L’Inspection générale des finances étrille le dispositif Pinel

Pour un investisseur sur deux, le rendement net est négatif au bout de neuf ans, selon un rapport de l'IGF et du CGEDD
Outre ses difficultés de pilotage, le dispositif n'atteint « que faiblement son objectif de réduction des loyers »

Mal piloté, le Pinel ne serait pas intéressant pour un investisseur sur deux. Un rapport de l’Inspection générale des finances (IGF) et du conseil général de l’environnement et du développement durable (CGEDD), à la demande du gouvernement, écorne le dispositif d'investissement locatif de l'article 199 novovicies du Code général des impôts (CGI). L’évaluation, qui vise à fournir les éléments du rapport au Parlement que le gouvernement doit remettre en vertu de l’article 68 de la loi de finances pour 2018, a porté sur plusieurs critères : l’impact du dispositif sur l’offre de logement (nombre, localisation, loyer), ses effets sur les prix (foncier, vente au particulier), sa rentabilité (pour l’Etat et pour le particulier) et son impact sur la ville (politique locale de l’habitat, copropriétés dégradées…).

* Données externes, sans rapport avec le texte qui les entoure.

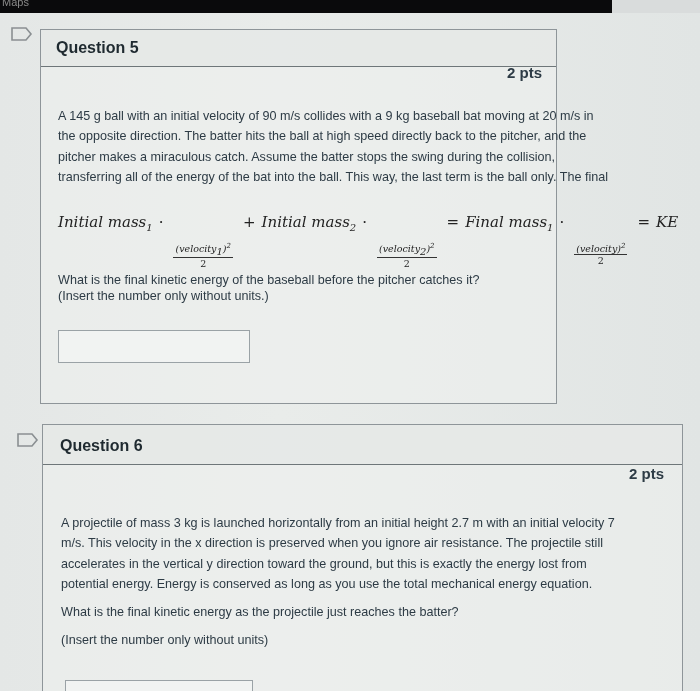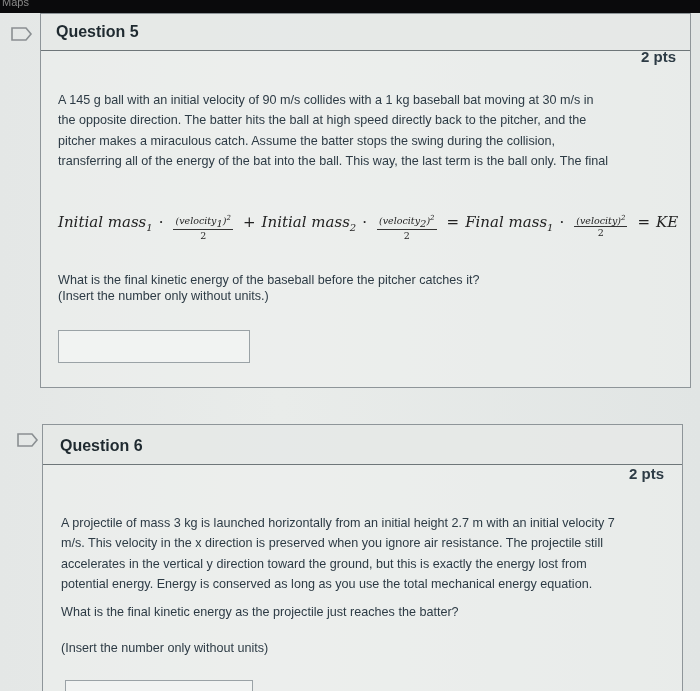--- a/index.html
+++ b/index.html
@@ -4,21 +4,21 @@
 <style>
   * { box-sizing: border-box; margin: 0; padding: 0; }
   html, body { width: 700px; height: 691px; overflow: hidden; }
   body {
     background: #d9dcdc;
     font-family: "Liberation Sans", "DejaVu Sans", sans-serif;
     color: #2d3b45;
     position: relative;
   }
   .topbar {
-    position: absolute; left: 0; top: 0; width: 700px; height: 13px;
+    position: absolute; left: 0; top: 0; width: 612px; height: 13px;
     background: #0a0a0c;
   }
   .topbar-label {
     position: absolute; left: 2px; top: -4px; font-size: 11px; color: #8a8a8a;
   }
   .page {
     position: absolute; left: 0; top: 13px; width: 700px; height: 678px;
     background: linear-gradient(90deg, #e4e7e6 0%, #e9ecea 40%, #e1e5e4 100%);
   }
   .bookmark {
@@ -49,47 +49,47 @@
   }
   .equation {
     position: absolute; left: 58px; top: 200px; width: 620px; height: 40px;
     font-family: "DejaVu Serif", "Liberation Serif", serif; font-style: italic;
     font-size: 15px; color: #222; display: flex; white-space: nowrap;
   }
   .frac {
     display: inline-flex; flex-direction: column; align-items: center;
     margin: 0 4px; font-size: 9.5px; line-height: 11px; vertical-align: middle;
   }
-  .frac .num { border-bottom: 1px solid #333; padding: 0 2px; }
+  .frac .num { border-bottom: 1px solid #333; padding: 0 2px; margin-top: 28px; }
   .frac .den { font-style: normal; }
   .op { font-style: normal; margin: 0 6px; }
   sub { font-size: 10px; }
   sup { font-size: 7px; }
 </style>
 </head>
 <body>
 
 <div class="topbar">
   <span class="topbar-label">Maps</span>
 </div>
 
 <div class="page">
 
   <svg class="bookmark" style="left:11px;top:14px;" viewBox="0 0 22 14">
     <path d="M1 1 H15 L20 7 L15 13 H1 Z" fill="none" stroke="#8a8f92" stroke-width="1.6"></path>
   </svg>
 
-  <div class="card" style="left:40px;top:0px;width:651px;height:375px;">
+  <div class="card" style="left:40px;top:16px;width:517px;height:375px;">
     <div class="card-header" style="height:37px;">
       <span class="q-title" style="left:15px;top:9px;">Question 5</span>
       <span class="q-pts" style="right:14px;top:9px;">2 pts</span>
     </div>
 
     <div class="q-text" style="left:17px;top:76px;width:620px;">
-      <div>A 145 g ball with an initial velocity of 90 m/s collides with a 1 kg baseball bat moving at 30 m/s in</div>
+      <div>A 145 g ball with an initial velocity of 90 m/s collides with a 9 kg baseball bat moving at 20 m/s in</div>
       <div>the opposite direction. The batter hits the ball at high speed directly back to the pitcher, and the</div>
       <div>pitcher makes a miraculous catch. Assume the batter stops the swing during the collision,</div>
       <div>transferring all of the energy of the bat into the ball. This way, the last term is the ball only. The final</div>
     </div>
   </div>
 
   <div class="equation">
     <span><span>Initial mass</span><sub>1</sub></span>
     <span class="op">·</span>
     <span class="frac">
@@ -130,18 +130,18 @@
     </div>
 
     <div class="q-text" style="left:18px;top:88px;width:620px;">
       <div>A projectile of mass 3 kg is launched horizontally from an initial height 2.7 m with an initial velocity 7</div>
       <div>m/s. This velocity in the x direction is preserved when you ignore air resistance. The projectile still</div>
       <div>accelerates in the vertical y direction toward the ground, but this is exactly the energy lost from</div>
       <div>potential energy. Energy is conserved as long as you use the total mechanical energy equation.</div>
     </div>
 
     <div class="q-prompt" style="left:18px;top:180px;">What is the final kinetic energy as the projectile just reaches the batter?</div>
-    <div class="q-note" style="left:18px;top:208px;margin-top:8px;">(Insert the number only without units)</div>
+    <div class="q-note" style="left:18px;top:208px;">(Insert the number only without units)</div>
 
     <input class="answer-box" style="left: 22px; top: 255px; width: 188px; height: 33px;" type="text" value="">
   </div>
 
 </div>
 
 </body></html>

Le constat : pour les particuliers, dans la moitié des cas, le rendement net global est « négatif au bout de 9 ans hors effet de la hausse du prix de l’immobilier », ce qui s’explique notamment par une décote de 30 % des prix de l’ancien par rapport au neuf. Outre les difficultés de pilotage, « le dispositif n’atteint que faiblement son objectif de réduction des loyers ». Ainsi, seuls 9,3 % du montant accordé par l’État au titre de la réduction d’impôt se traduisent par des baisses de loyer. Seul signal positif, le Pinel a « l’avantage majeur de jouer un rôle d’accélérateur, voire de déclencheur, des projets de logements collectifs en France, puisque la moitié des vefa sont réalisées en le mobilisant », selon le rapportn, qui souligne que le dispositif a donc favorisé un « développement important » de l’offre locative privée.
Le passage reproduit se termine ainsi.